This month and year has been rather busy so far with us trying to get all of our adoption stuff done. I have been working on a post about everything that we have been doing that will be finished soon. It's so exciting! I wish I could've got a post out sooner about it but we have had a horrible string of sickness go through our house on and off for the past 3-4 weeks.
So, besides being incredibly busy with the adoption stuff, trying to get unsick, and playing with Max of course, I decided to go ahead and get the 2nd blood test on my next period at the beginning of the month. Apparently, I like to kick myself while I'm down, but I just had to know. We also already knew that know matter the results, it wasn't going to change our decision to adopt. After waiting multiple weeks, until a few days ago, I got a letter in the mail from our RE. To sum it up, the letter pretty much said the results were as crappy as they were last month when I got the blood work done, confirming that I really do have diminished ovarian reserve. My RE said that if we decided to move forward we must know that our chances are slim of even getting more than one follicle, but that they'd be more than willing to work with us again, but a donor egg is preferred. I expected that and am surprisingly not as down about it as I feel I normally am about bad results. I think I'll just always be frustrated, especially when I see so many others make it all seem so easy. Also, just looking back at when I first went to my Ob Dr., like 6 years ago now, about how we weren't getting pregnant and she just kept telling me that it was because I was too skinny and I exercise too much. Even though I kept telling her that I eat way more calories in a day than is probably recommended, I don't work out that much, and that I have athlete friends that have gotten pregnant on their first try. I guess it doesn't matter anymore, except now I feel like their was clearly a logical reason all long, but she never bothered to look more into it.

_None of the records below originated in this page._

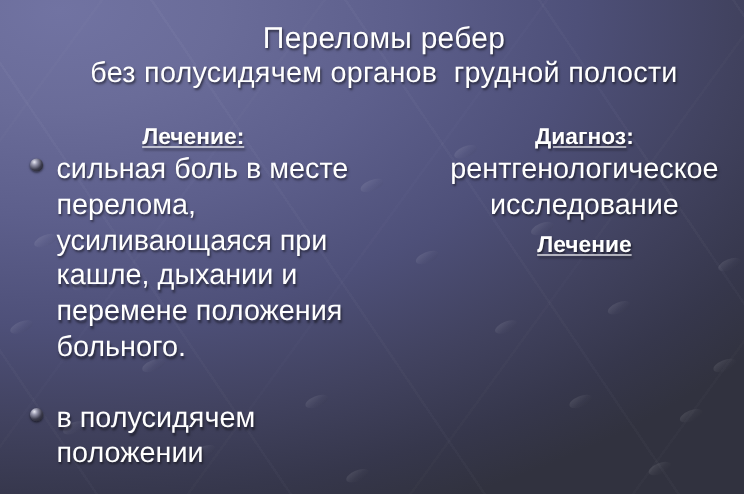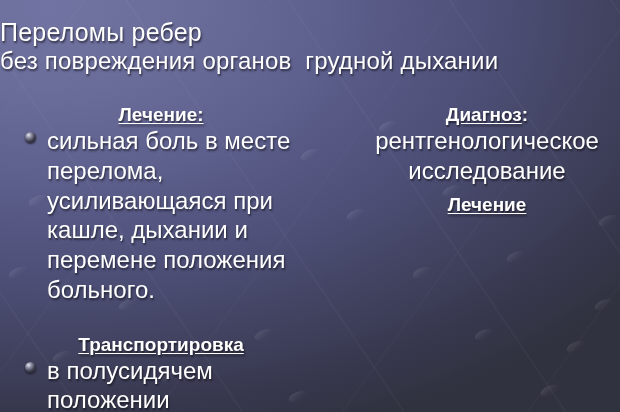"Переломы ребер" .title-block { padding-left: none -> 20px; text-align: none -> center }
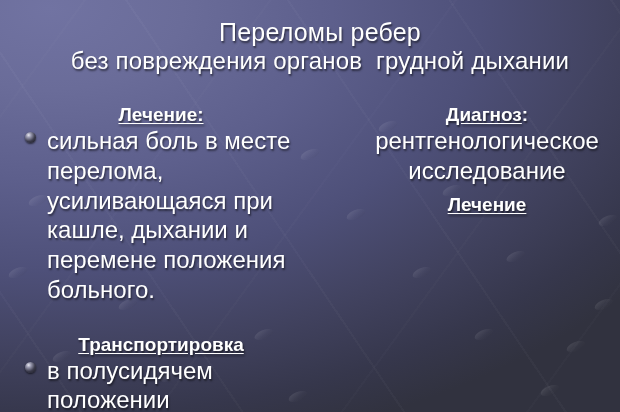"без повреждения органов грудной дыхании" div.title-l2 { text: повреждения органов  грудной дыхании -> полусидячем органов  грудной полости }
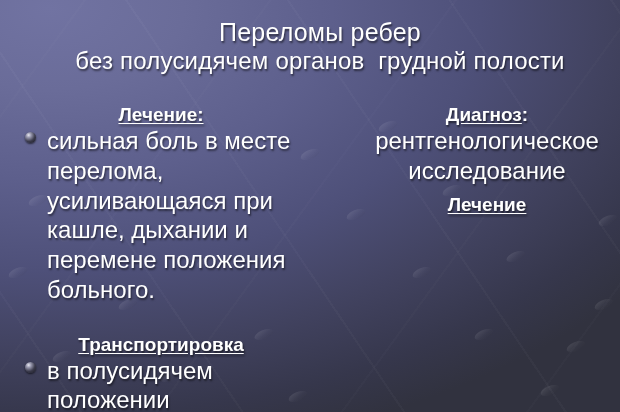"Транспортировка" div.sec-head { html: <div> <u>Транспортировка</u> </div> -> none }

Also, just adding to my minor frustration, is the fact that since I finished breastfeeding I have had a period every month since. That's like 3 horrible crampy ass periods in a row, and without having to take meds to get one. It just really frustrates me since I've barely had a period for the past 12 years of my life, which don't get me wrong, not getting a period is pretty darn awesome, except of course when you're trying to monitor your cycles to track ovulation so you can get pregnant. Then having a period and regular cycles are pretty darn important. So, as you can imagine my body deciding to actually work when I have made the decision to no longer want to get pregnant or need my little to no remaining eggs, it kind of makes me feel like my body is trying to play some kind of a cruel joke on me. Maybe it'll just decided to go away again soon.......
Another new discussion we have had is on permanent birth control. I actually haven't been on birth control for quite sometime, which might seem silly because their is always the chance it could happen, but it hasn't, and we don't want it to neither. So, Dereck was thinking about getting a vasectomy. it's crazy to think about when our family isn't complete yet, but we know that I'm not going to be carrying a baby again. We also still have sperm cryopreserved if for some reason we do decide to use an egg donor and get another carrier. Just seems crazy that we are at this point already.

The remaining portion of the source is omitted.